### Aim of the task
Copy nothing from the entries below except the lines from the one containing "flex-direction: column ->" through the one containing "मध्यप्रदेश की रेहली", and copy those exactly.

### Task inputs
━━━━━━━━━━━━━━━━
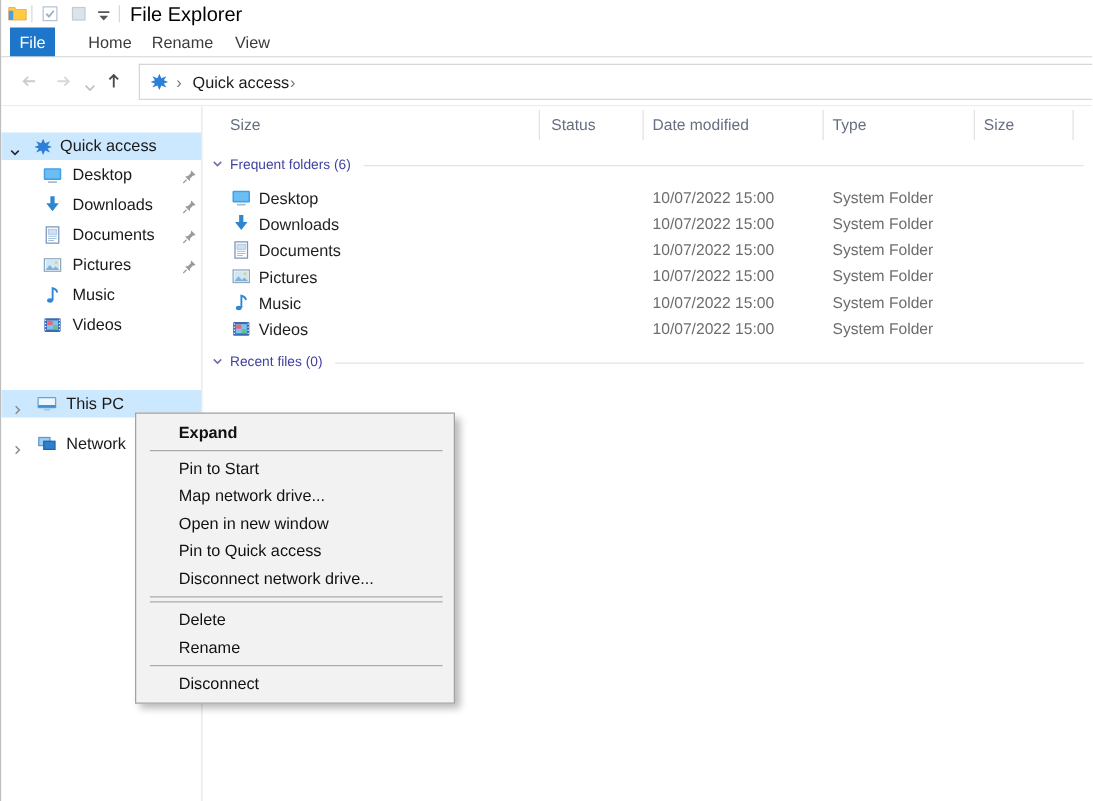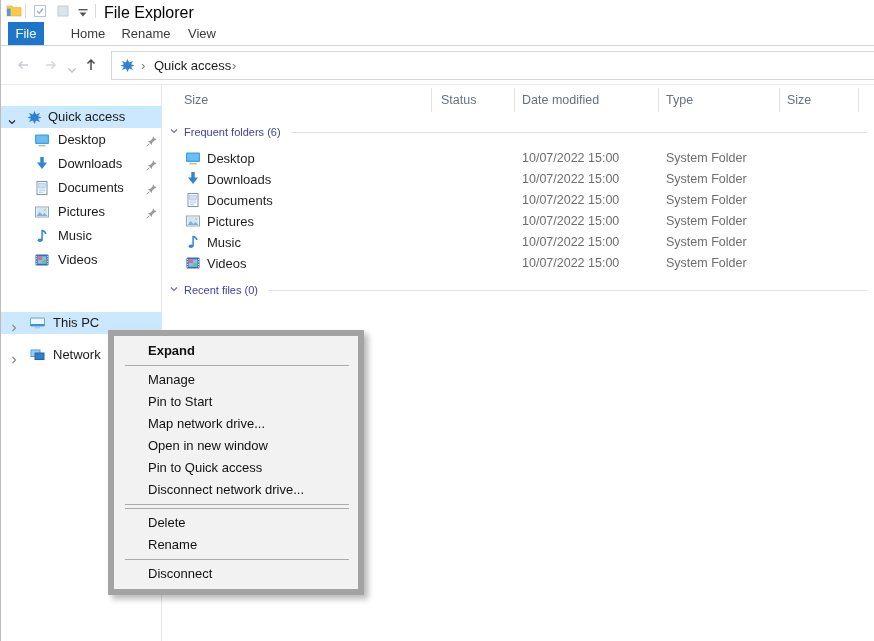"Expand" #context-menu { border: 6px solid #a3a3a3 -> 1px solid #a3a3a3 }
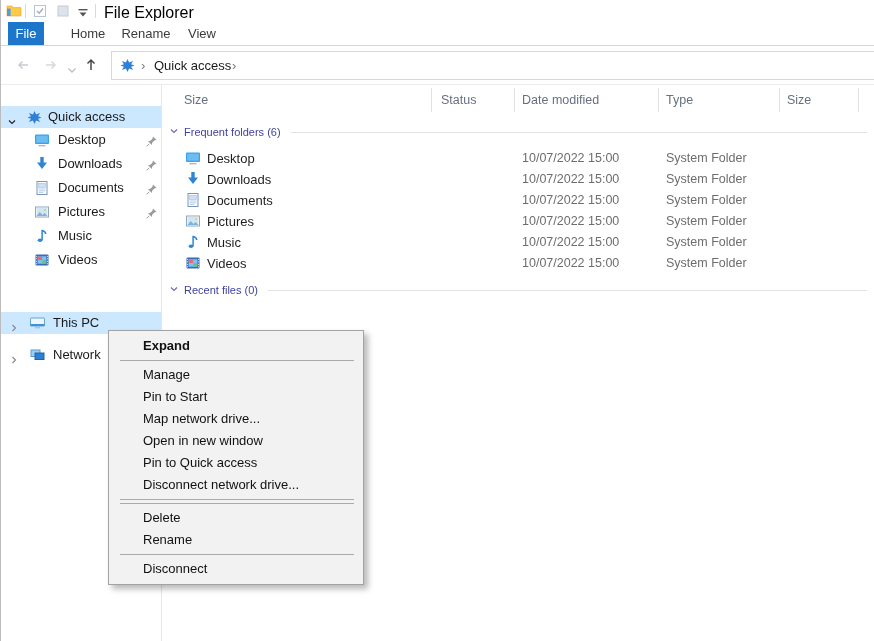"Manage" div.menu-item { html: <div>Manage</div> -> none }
━━━━━━━━━━━━━━━━
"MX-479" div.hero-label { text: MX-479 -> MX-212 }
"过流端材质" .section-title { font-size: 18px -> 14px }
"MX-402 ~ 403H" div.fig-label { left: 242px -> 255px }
━━━━━━━━━━━━━━━━
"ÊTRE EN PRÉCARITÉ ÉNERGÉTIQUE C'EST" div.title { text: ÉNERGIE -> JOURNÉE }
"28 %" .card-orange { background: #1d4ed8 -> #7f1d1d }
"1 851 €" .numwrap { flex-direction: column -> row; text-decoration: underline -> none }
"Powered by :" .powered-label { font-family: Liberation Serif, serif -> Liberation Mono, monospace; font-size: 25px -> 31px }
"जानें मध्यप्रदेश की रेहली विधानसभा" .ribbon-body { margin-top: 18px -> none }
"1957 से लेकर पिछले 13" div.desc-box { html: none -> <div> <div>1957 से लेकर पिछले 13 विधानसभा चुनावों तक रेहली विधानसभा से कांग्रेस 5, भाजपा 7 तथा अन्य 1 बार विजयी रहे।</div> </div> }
━━━━━━━━━━━━━━━━
### Written response
"1 851 €" .numwrap { flex-direction: column -> row; text-decoration: underline -> none }
"Powered by :" .powered-label { font-family: Liberation Serif, serif -> Liberation Mono, monospace; font-size: 25px -> 31px }
"जानें मध्यप्रदेश की रेहली विधानसभा" .ribbon-body { margin-top: 18px -> none }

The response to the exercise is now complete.